Lipopolysaccharide- and interferon-gamma-induced expression of hck and lyn tyrosine kinases in murine bone marrow-derived macrophages.

We have examined the role of tyrosine phosphorylation during the course of macrophage activation. Initial experiments indicated that vanadate, a known phosphotyrosine phosphatase inhibitor, enhanced the phorbol 12-myristate 13-acetate (PMA)-triggered respiratory burst and potentiated the priming effects of bacterial lipopolysaccharide (LPS) and interferon-gamma (IFN-gamma), suggesting that tyrosine phosphorylation may be important in these end cell functions.
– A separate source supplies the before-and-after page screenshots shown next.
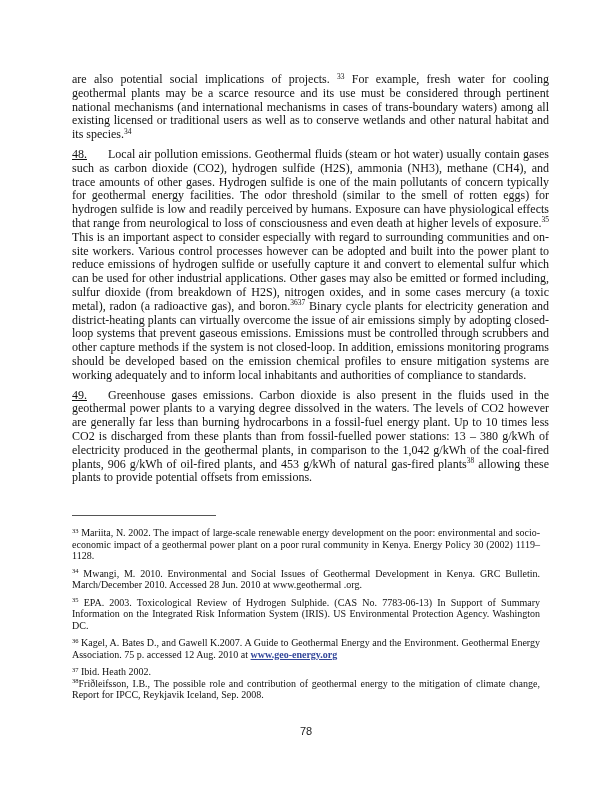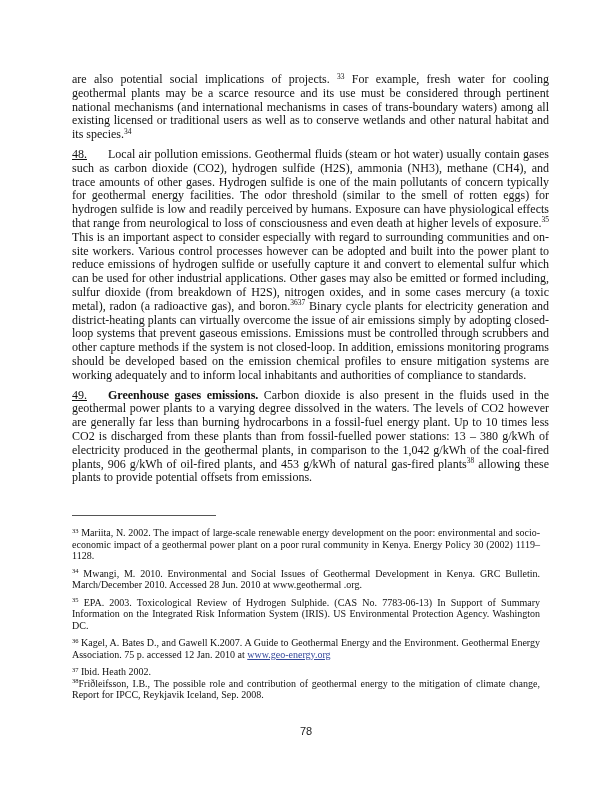"Greenhouse gases emissions." .bold { font-weight: bold -> normal }
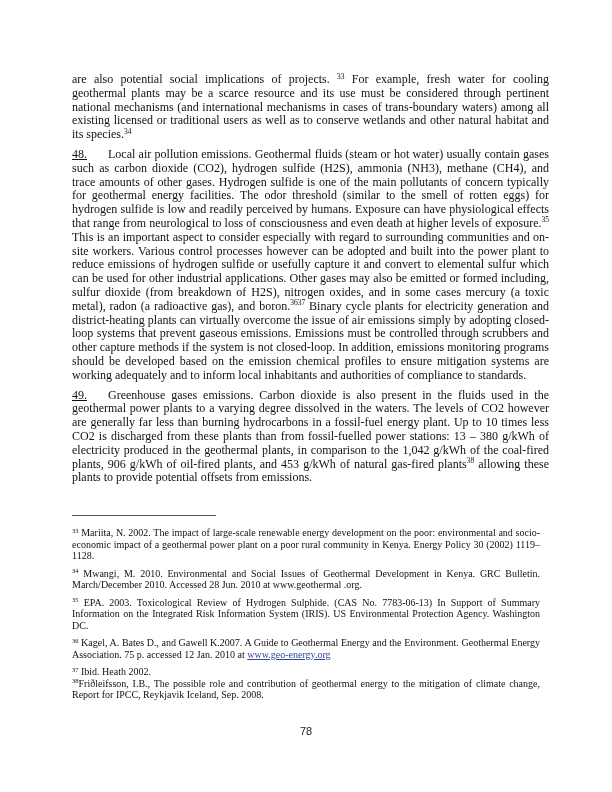"Kagel, A. Bates D., and" span { text: Jan -> Aug }
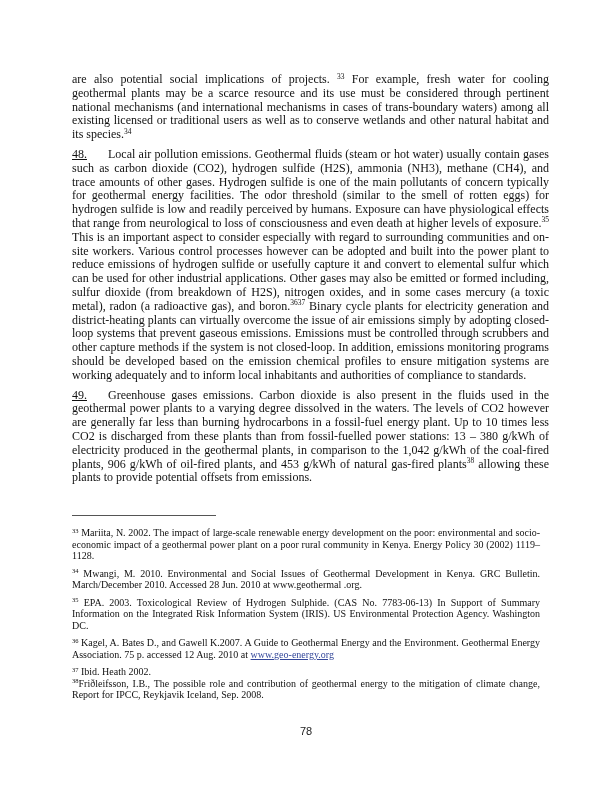"www.geo-energy.org" .fn-link { font-weight: none -> bold }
As src-related kinases have been implicated in the activation of cells of other haemopoietic lineages, we examined the relationship between the activity of two such kinases, hck and lyn, and priming of the respiratory burst. We found that the level of hck and lyn is increased following exposure of bone marrow-derived macrophages (BMM) to LPS or IFN-gamma. The induction of both of these kinases follows similar kinetics with maximal activity occurring at 24-48 h. Interestingly, the kinetics of induction of hck and lyn kinase activity in BMM demonstrated a close temporal relationship with the priming effects of LPS and IFN-gamma on the macrophage respiratory burst. Collectively, these observations raise the possibility that modulation of expression of hck and lyn is involved in the regulation of the respiratory burst.